The present study aims at evaluating the impacts of sampling bias and bias correction on SDM performance. To this end, we designed a realistic system of sampling bias and virtual species based on 92 terrestrial mammal species occurring in the Mediterranean basin. We manipulated presence and background data selection to calibrate four SDM types. Unbiased (unbiased presence data) and biased (biased presence data) SDMs were calibrated using randomly distributed background data. We used real and TG-estimated sampling efforts in background selection to correct for sampling bias in presence data.

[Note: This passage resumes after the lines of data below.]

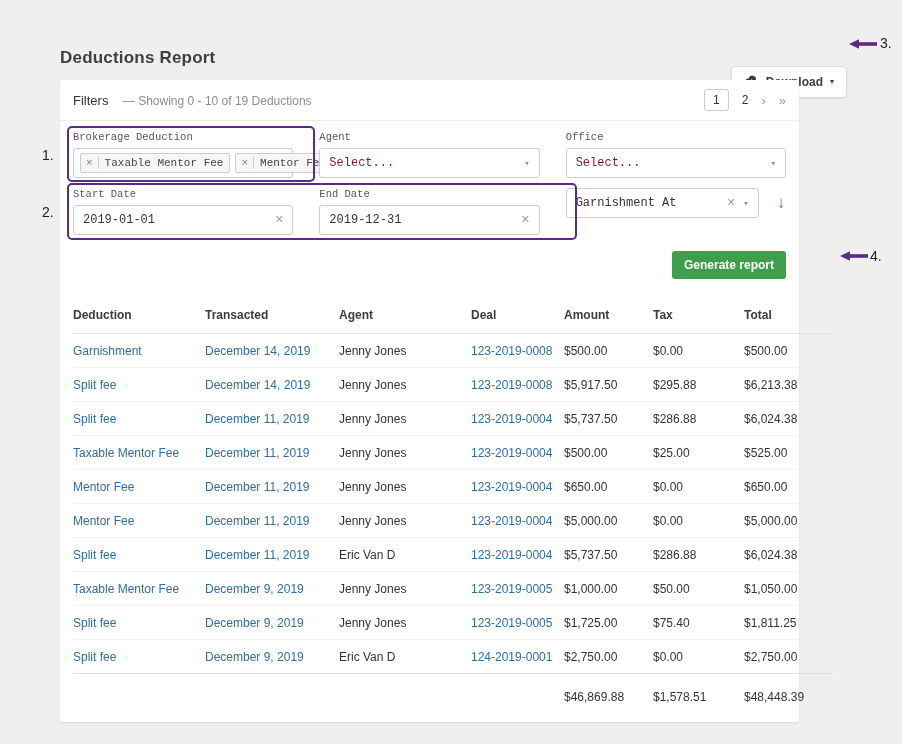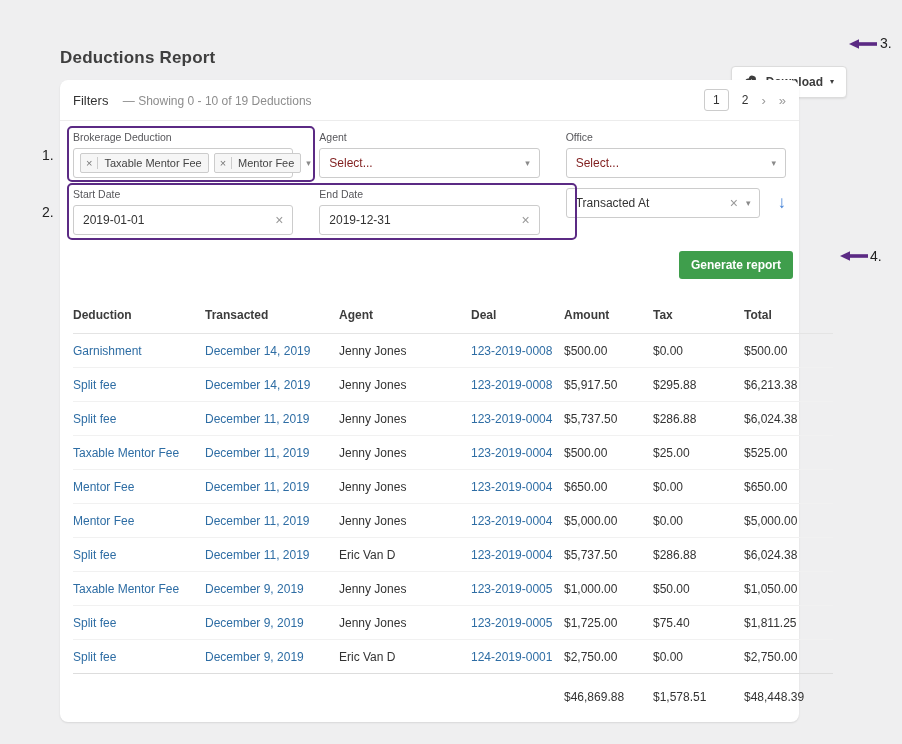"Filters — Showing 0 -" .card { border-radius: 8px -> 2px }
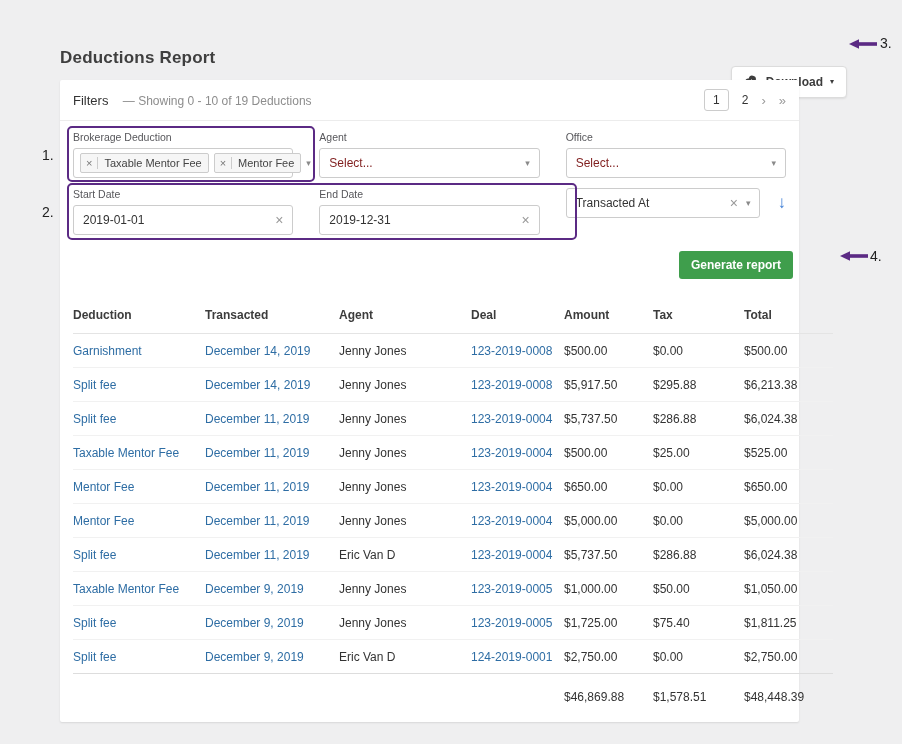"Brokerage Deduction" .filters { font-family: none -> Liberation Mono, monospace }
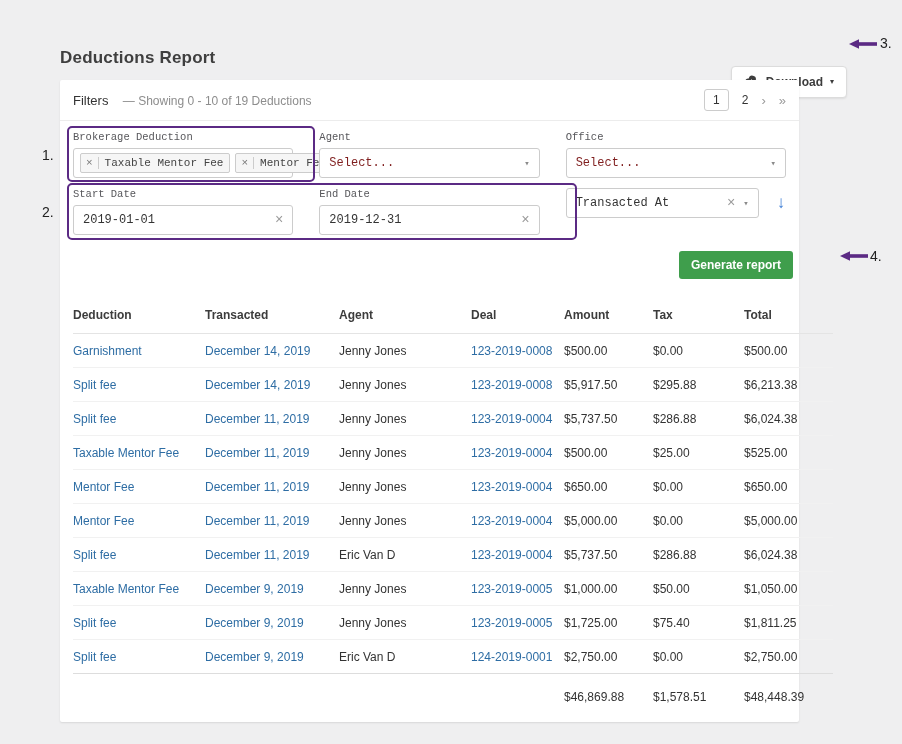"Transacted At" span { text: Transacted -> Garnishment }
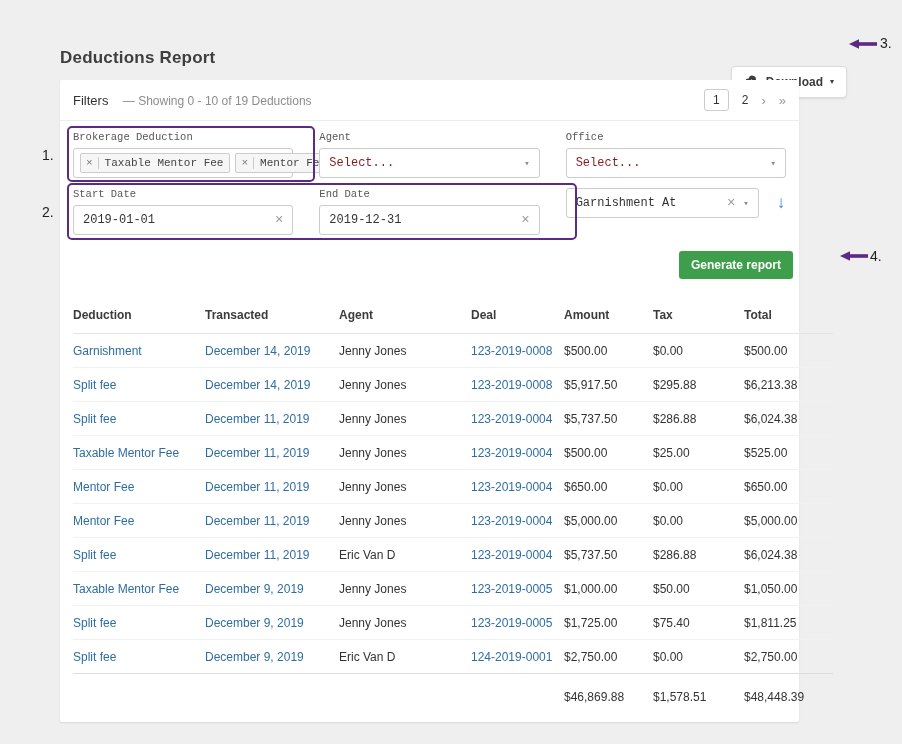"Generate report" .generate-row { padding: 0 6px -> 0 13px }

Overall, environmental sampling bias had a deleterious effect on SDM performance. In addition, bias correction improved model accuracy, and especially when based on spatially-explicit knowledge of sampling effort. However, our results highlight important species-specific variations in susceptibility to sampling bias, which were largely explained by range size: widely-distributed species were most vulnerable to sampling bias and bias correction was even detrimental for narrow-ranging species. Furthermore, spatial discrepancies in SDM predictions suggest that bias correction effectively replaces an underestimation bias with an overestimation bias, particularly in areas of low sampling intensity. Thus, our results call for a better estimation of sampling effort in multispecies system, and cautions the uninformed and automatic application of TG bias correction.